I've never been much of a fast food fan. I gained most of my weight on too many portions of mostly healthy (too high carb, but healthy) foods. Even switching to a whole food diet like South Beach, I lost weight the first few weeks, and then stalled, maintaining my weight for weeks because I was eating healthy - but too much.
I love fruit, and it's so easy for me to overeat to ridiculous levels if I don't count them. I can easily make a meal or snack of fruit that contains several hundred calories (from fresh fruit only, not from fruit juice or dried fruit), so it is important for me to count fruit.
If you're only going to have a couple pieces of fruit, counting may not be as important (but that doesn't mean the calories and carbs in the fruit are unimportant).
This only gave me 1.5 cups of fruit and 2.5 of vegables. Doesn't this fly in the face of the recommended 5 servings a day? I follow Volumetrics (Dr. Rolls' version, not Jenny Craig) and fruits and vegables are big, Huge, GIGANTIC on that plan.

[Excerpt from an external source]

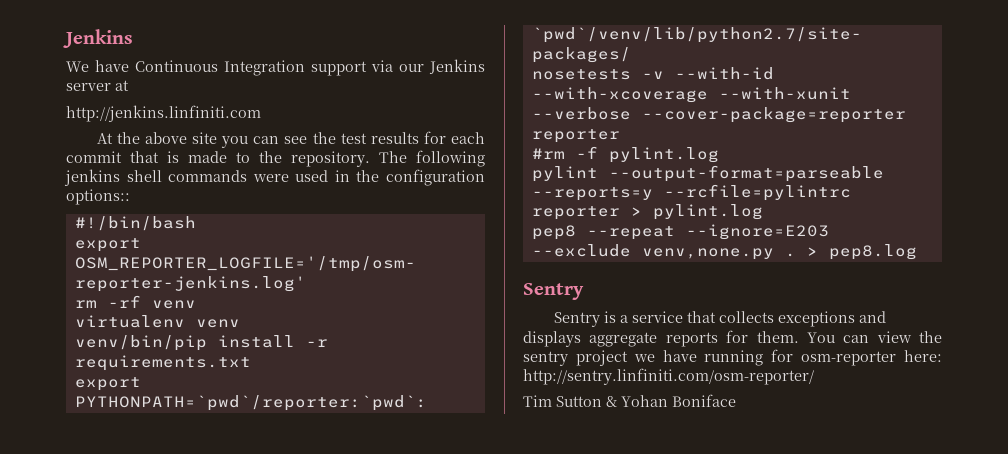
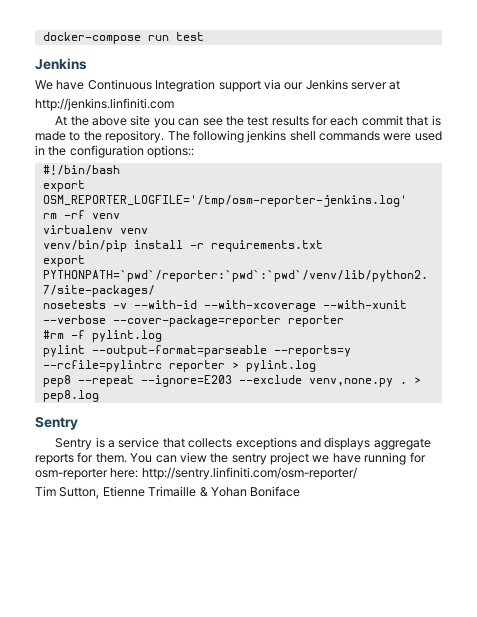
(63, 38) none -> [42,32,204,44] docker-compose run test //
[556,396,602,407] Sutton -> [59,486,197,499] Sutton, Etienne Trimaille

I thought the calculator grossly underestimated for me also. I'm assuming it's a "bare minimum" calculator not an "ideal" one. Most of the research on the health benefits of fruits and vegetables that I've read show the most health benefits at significantly greater than the 5 servings recommended by the FDA. I suspect that the govt requirements were not based on the ideal, but the practical. If people aren't even eating 5 servings, telling them that 8-10 servings would be ideal is going to seem ridiculously unobtainable.
Haha so true. And let's think about this for a minute. I used to not need a snack because my lunch was so high fat that I was full all day. If I did get a snack it was something horrible like little powdered donuts. Ohhhh how I love little powdered donuts...and Coke...together. Yeah so I'm thinking an extra apple and banana a day isn't going to kill me.
This only gave me 1.5 cups of fruit and 2.5 of vegables. Doesn't this fly in the face of the recommended 5 servings a day? I follow Volumetrics (Dr. Rolls' version, not Jenny Craig) and fruits and vegables are big, Huge, GIGANTIC on that plan.
No. A serving is generally a 1/2 cup for nonleafy fruits and veggies. So they're recommending 8 servings.
I usually have a banana or orange with breakfast whick is special k blueberry. Then I have a snack of LF cottage cheese and about a cup of baby carrots after my mile walk and wii fit. Then at lunch I have a salad with pickle(love salty stuff) then in the afternoon I have another cup of baby carrots. Then dinner last night was LF chicken spaghetti with wheat noodles. For dessert I had a clementine and about 10 grapes.